Reinforcement Learning: Introduction III

Introduction

This is the third part of a four parts long series about reinforcement learning. In this part the main focus is on solving the Bellman-equation.

Policy evaluation, value iteration

As a recap the Bellman-equation:

\begin{equation} v_\pi(s) = R(a,s) + \gamma \sum_{a, s’}{\pi(a|s) T(s’,a,s) v_\pi(s’)}. \end{equation}

If the solution ($v_\pi(s)$) was known then the agent whould know how worthy is the state it is in and where it should go next.

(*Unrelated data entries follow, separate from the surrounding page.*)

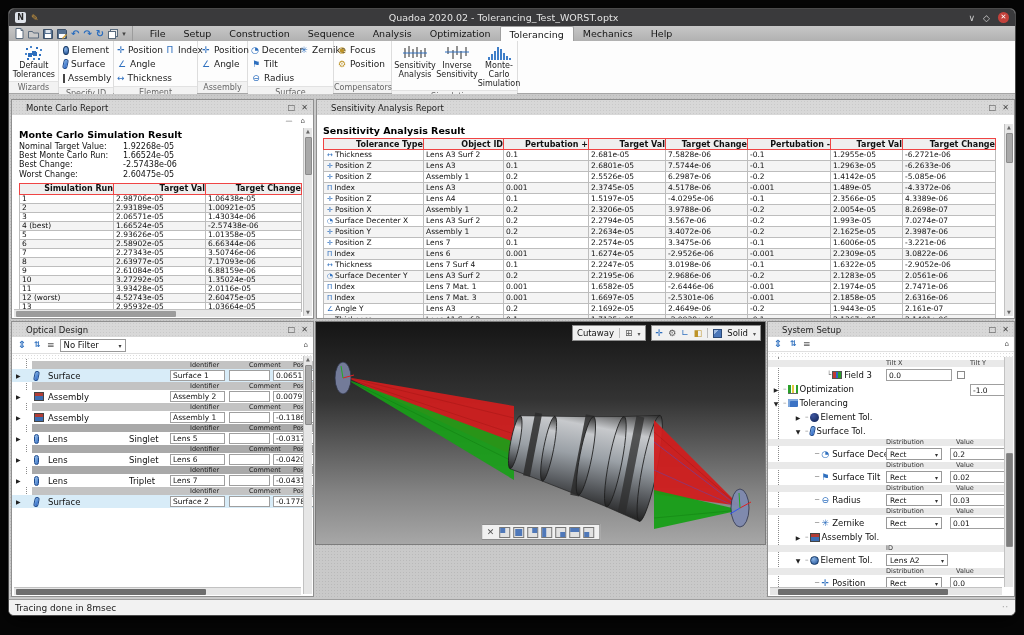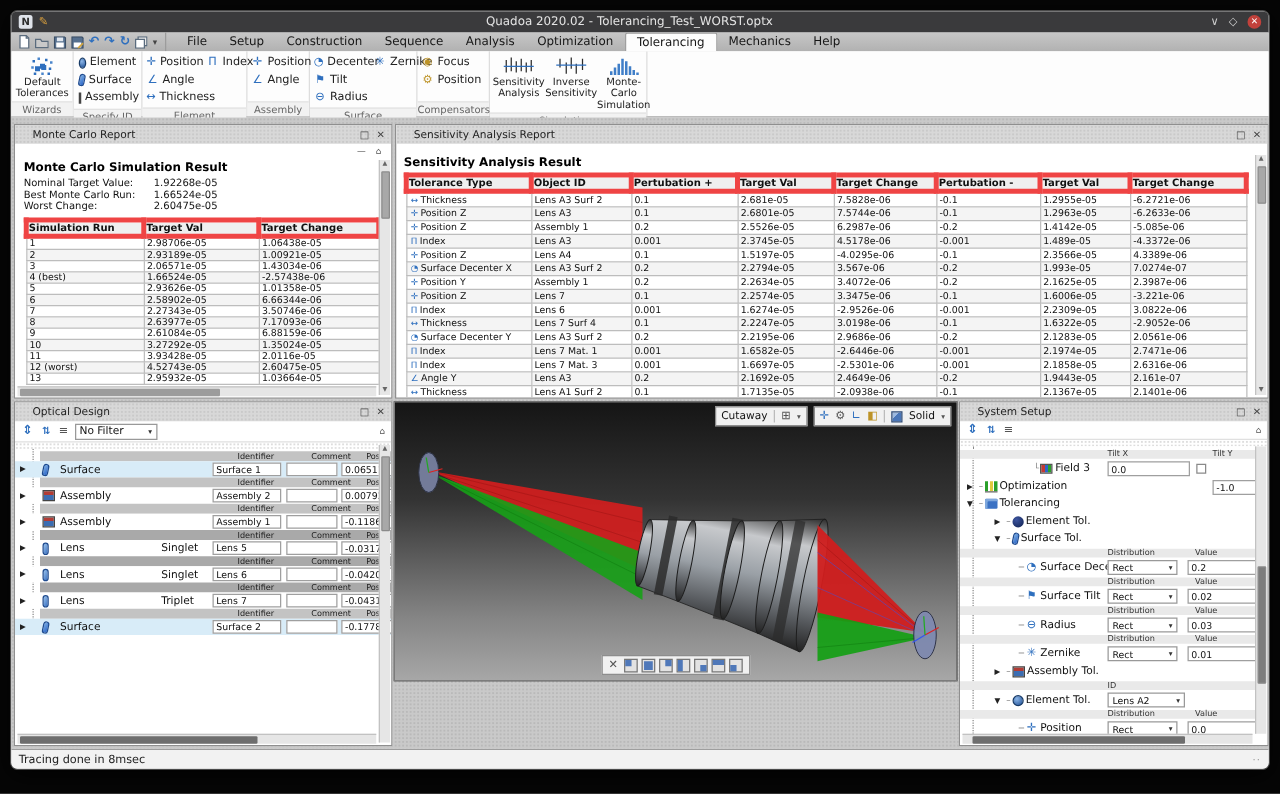--- a/index.html
+++ b/index.html
@@ -50,21 +50,21 @@
 .dock{position:absolute;left:0;top:85px;width:100%;height:505px;background:#c9c9c9;background-image:radial-gradient(#00000014 .7px,transparent .7px);background-size:3px 3px}
 .panel{position:absolute;background:#fff;border:1px solid #8f8f8f;display:flex;flex-direction:column;overflow:hidden}
 .phead{height:15px;background:#d8d8d8;background-image:radial-gradient(#00000012 .7px,transparent .7px);background-size:3px 3px;display:flex;align-items:center;padding:0 5px;flex:none}
 .ptitle{font-size:8.5px;color:#222;margin-left:9px}
 .psp{flex:1}
 .pbtn{font-size:8px;color:#444;margin-left:6px;line-height:10px}
 .ptools{height:11px;display:flex;justify-content:flex-end;align-items:center;gap:8px;padding:0 8px;flex:none}
 .tbtn{font-size:7px;color:#555;line-height:8px}
 
 table.grid{border-collapse:collapse;table-layout:fixed}
-table.grid th{background:#efefef;border:4px solid #ef4444;font-size:8px;font-weight:bold;color:#111;height:11px;text-align:left;overflow:hidden;white-space:nowrap}
+table.grid th{background:#efefef;border:1px solid #ef4444;font-size:8px;font-weight:bold;color:#111;height:11px;text-align:right;overflow:hidden;white-space:nowrap}
 table.grid td{border:1px solid #bdbdbd;font-size:7.5px;color:#111;padding:0 2px;height:8px;line-height:8px;overflow:hidden;white-space:nowrap}
 tbody tr:nth-child(even) td{background:#f4f4f4}
 .rowico{font-style:normal;color:#2e6fbe;font-size:7px;margin-right:2px}
 
 .mc-content{padding:3px 7px 0 7px;overflow:hidden}
 .mc-heading{font-size:9.5px;font-weight:bold;color:#000;margin-bottom:2px}
 .mc-line{font-size:8px;line-height:9.2px;color:#111;display:flex}
 .mc-lab{width:104px;flex:none}
 .mc-table{margin-top:4px;width:282px}
 .sa-content{padding:2px 6px 0 6px;overflow:hidden}
@@ -385,20 +385,24 @@
             <div class="mc-line">
               <span class="mc-lab">Nominal Target Value:</span>
               <span class="mc-val">1.92268e-05</span>
             </div>
 
             <div class="mc-line">
               <span class="mc-lab">Best Monte Carlo Run:</span>
               <span class="mc-val">1.66524e-05</span>
             </div>
 
+            <div class="mc-line">
+              <span class="mc-lab">Best Change:</span>
+              <span class="mc-val">-2.57438e-06</span>
+            </div>
 
 
             <div class="mc-line">
               <span class="mc-lab">Worst Change:</span>
               <span class="mc-val">2.60475e-05</span>
             </div>
           </div>
         <table class="grid mc-table">
           <colgroup>
               <col style="width:94px">
@@ -587,20 +591,30 @@
                 <td style="height:10px;line-height:10px"><i class="rowico">✛</i><span>Position Z</span></td>
                 <td style="height:10px;line-height:10px">Lens A4</td>
                 <td style="height:10px;line-height:10px">0.1</td>
                 <td style="height:10px;line-height:10px">1.5197e-05</td>
                 <td style="height:10px;line-height:10px">-4.0295e-06</td>
                 <td style="height:10px;line-height:10px">-0.1</td>
                 <td style="height:10px;line-height:10px">2.3566e-05</td>
                 <td style="height:10px;line-height:10px">4.3389e-06</td>
               </tr>
 
+              <tr style="height:10px">
+                <td style="height:10px;line-height:10px"><i class="rowico">✛</i><span>Position X</span></td>
+                <td style="height:10px;line-height:10px">Assembly 1</td>
+                <td style="height:10px;line-height:10px">0.2</td>
+                <td style="height:10px;line-height:10px">2.3206e-05</td>
+                <td style="height:10px;line-height:10px">3.9788e-06</td>
+                <td style="height:10px;line-height:10px">-0.2</td>
+                <td style="height:10px;line-height:10px">2.0054e-05</td>
+                <td style="height:10px;line-height:10px">8.2698e-07</td>
+              </tr>
 
               <tr style="height:10px">
                 <td style="height:10px;line-height:10px"><i class="rowico">◔</i><span>Surface Decenter X</span></td>
                 <td style="height:10px;line-height:10px">Lens A3 Surf 2</td>
                 <td style="height:10px;line-height:10px">0.2</td>
                 <td style="height:10px;line-height:10px">2.2794e-05</td>
                 <td style="height:10px;line-height:10px">3.567e-06</td>
                 <td style="height:10px;line-height:10px">-0.2</td>
                 <td style="height:10px;line-height:10px">1.993e-05</td>
                 <td style="height:10px;line-height:10px">7.0274e-07</td>

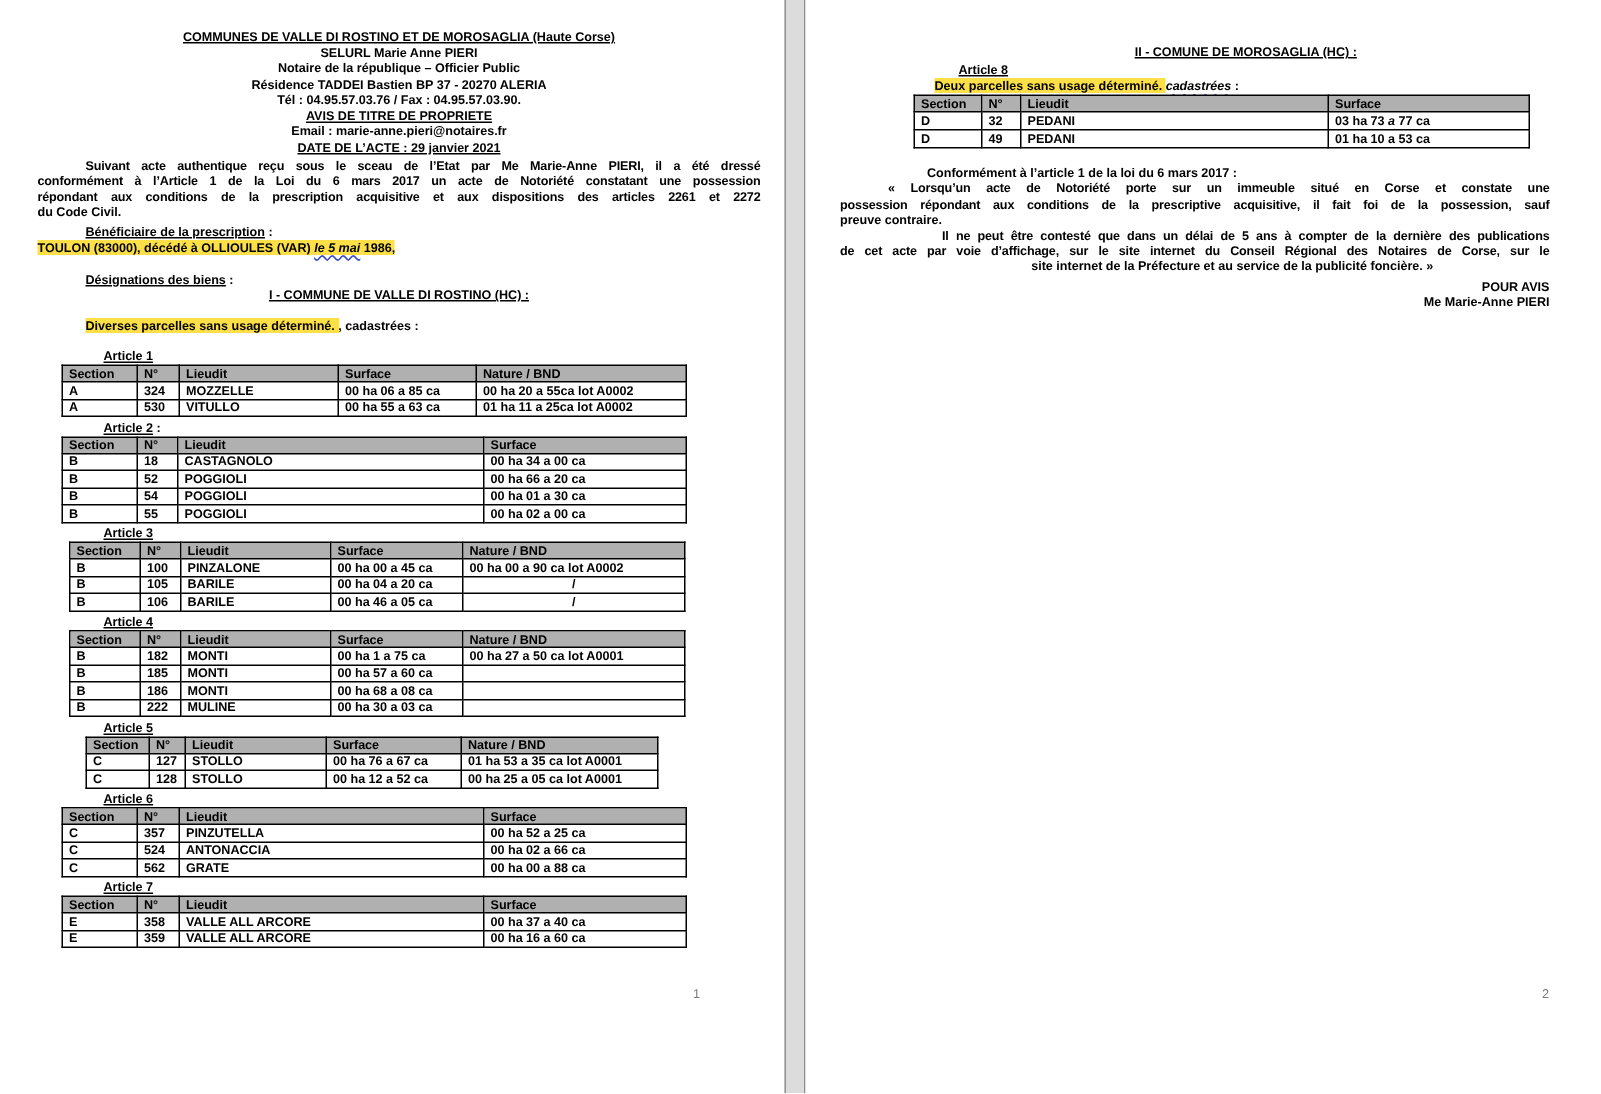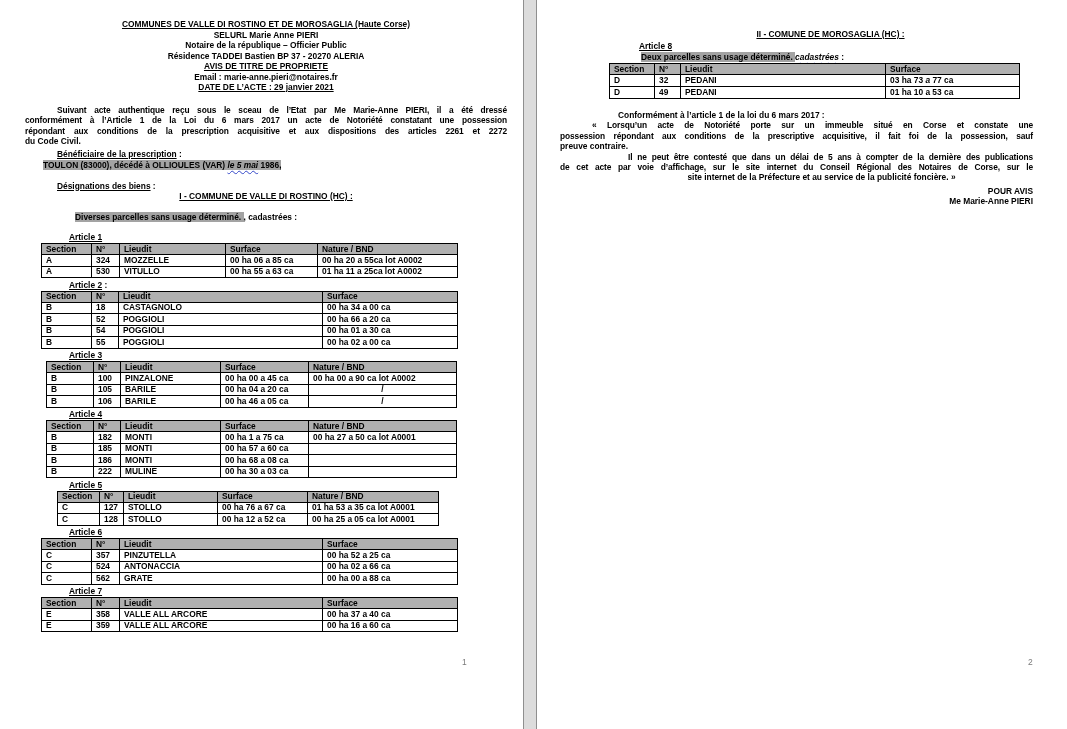--- a/index.html
+++ b/index.html
@@ -23,21 +23,21 @@
   .d-head  { position:absolute; top:180.5px; left:32px; }
   .sec1    { position:absolute; top:191px; left:0; width:100%; text-align:center; }
   .diverses{ position:absolute; top:212px; left:32px; }
   .articles{ position:absolute; top:232px; left:0; width:482px; }
 
   .jline { text-align:justify; text-align-last:justify; letter-spacing:-0.1px; }
   .ml32 { margin-left:32px; } .ml50 { margin-left:50px;text-align:center; }
   .ml58 { margin-left:58px; } .ml68 { margin-left:68px; }
 
   .ul   { text-decoration:underline; text-decoration-thickness:1px; text-underline-offset:1px; }
-  .hl   { background:#a3a3a3;margin-left:18px; }
+  .hl   { background:#fde047; }
   .wavy { text-decoration:underline wavy #3549c9; text-decoration-thickness:1px; text-underline-offset:2px;font-style:italic; }
 
   .article-label { margin-left:44px; height:11px; line-height:11px; }
   table.doc { border-collapse:collapse; table-layout:fixed; margin:0 0 1.5px 16px;padding-left:10px; }
   table.doc.ml21 { margin-left:21px; }
   table.doc.ml32 { margin-left:32px; }
   table.doc td { border:1px solid #000; padding:0 0 0 4px; white-space:nowrap; overflow:hidden;
                  font-size:8.4px; line-height:9px; height:11.5px; vertical-align:middle; }
   table.doc tr.th-row td { background:#b0b0b0; height:11px; }
   table.doc td.c-center { text-align:center; padding:0; }
@@ -62,20 +62,21 @@
 <div class="canvas">
 
   <div class="page page1">
     <div class="p1-content">
 
       <div class="letterhead">
         <div><span class="ul">COMMUNES DE VALLE DI ROSTINO ET DE MOROSAGLIA (Haute Corse)</span></div>
         <div>SELURL Marie Anne PIERI</div>
         <div>Notaire de la république – Officier Public</div>
         <div>Résidence TADDEI Bastien BP 37 - 20270 ALERIA</div>
+        <div>Tél : 04.95.57.03.76 / Fax : 04.95.57.03.90.</div>
         <div><span class="ul">AVIS DE TITRE DE PROPRIETE</span></div>
         <div>Email : marie-anne.pieri@notaires.fr</div>
         <div><span class="ul">DATE DE L’ACTE : 29 janvier 2021</span></div>
       </div>
 
       <div class="intro">
         <div class="jline ml32">Suivant acte authentique reçu sous le sceau de l’Etat par Me Marie-Anne PIERI, il a été dressé</div>
         <div class="jline">conformément à l’Article 1 de la Loi du 6 mars 2017 un acte de Notoriété constatant une possession</div>
         <div class="jline">répondant aux conditions de la prescription acquisitive et aux dispositions des articles 2261 et 2272</div>
         <div>du Code Civil.</div>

But the state-values depend on the policy ($\pi$) therefore the values are true if the agent follows that policy. With following different policy the values can be different. Fortunately, if the corrected policy, $\pi’$, (a bit different from $\pi$) chooses each time the step with better resulting state value, then this new policy results better (more optimal) state-values, meaning:

\begin{equation} (\forall s \in S): v_{\pi’}(s) \geq v_\pi(s). \end{equation}

This is the so called policy improvement theorem. The final goal is to find the optimal policy which gives the highest possible expected utility for each state. The Bellman-equation is a simple sytem of linear eqautions which can be solved by methods from linear algebra. This is the policy evaluation and it gives the state-values for a fixed policy. Due to the policy improvement theorem in each state the best equation should be chosen in order to enhance the policy. Then a new policy evaluation gives the new state-values. This iterative process is referred as policy iteration. The so called value iteration fuses these two steps into one by modifying the Bellman-equation (for deterministic policies):

\begin{equation} v(s) = R(s) + \gamma \max_a \left(\sum_{s’}{T(s’,a,s) v(s’)}\right). \end{equation}

After that, this is no more a linear equation. It can be proved that the solution can be approximated iteratively by successive approximation. This means that the following update rule is applied consequtively until sufficiently accurate results are achieved:

\begin{equation} v_{t+1}(s) = R(s) + \gamma \max_a \left(\sum_{s’}{T(s’,a,s) v_t(s’)}\right). \end{equation}

The state-values ($v_t(s)$) are getting closer and closer to the optimal solution step-by-step. Then the corresponding (closely optimal) policy is given as:

\begin{equation} \pi(s) = argmax_a \left( \sum_{s’}{T(s’,a,s)v(s’)} \right). \end{equation}

Similar equations are true for action-values:

\begin{equation} Q_{t+1}(s,a) = R(s) + \gamma \sum_{s’}{T(s’,a,s) \max_{a’} Q_t(s’,a’)} \end{equation}

and

\begin{equation} \pi(s) = argmax_a Q(s,a). \end{equation}

Monte Carlo method

The previous section showed methods to solve the Bellman-equation. Unfortunately, the transition matrix ($T(s’,a,s)$) is unknown and its very difficult to determine. This is known as the curse of modeling. To tackle this problem it is tempting to get rid of the model somehow. It is possible to do that by Monte Carlo sampling. The samples are decision sequences (action, state, reward, new state etc.) produced by the agent which follows its policy and starting from a state (each time the starting state is randomly initialized). Then the return (utility) will be exactly given which is an approximation of the state-value in the starting state. It can be proved that after sampling a lot of return ($G(s)$) in a state (known due to the decision sequence), their average will be close to the expected utility (state-value) in that state. Furthermore it is true that:

\begin{equation} v^{\pi}(s) \rightarrow v^{\pi}(s) + \alpha(t) \left( G(s) - v^{\pi}(s) \right). \end{equation}

Where $\alpha(t)$ has to satisfy three conditions:

\begin{equation} \lim_{t \rightarrow \infty} \alpha(t) = 0;\ \sum_{t=1}^\infty{\alpha(t)} = +\infty;\ \sum_{t=1}^\infty{\alpha^2(t)} < +\infty. \end{equation}

Monte Carlo method keeps drawing samples by running newer and newer rounds starting from a state and waiting for the end. Then it calculates the return for each state which was visited during the way. After that by using the previous formula it updates the estimations of the state-values. Sufficient number of samplings provides arbitrarily accurate result. The problem is that this technique tends to be very slow.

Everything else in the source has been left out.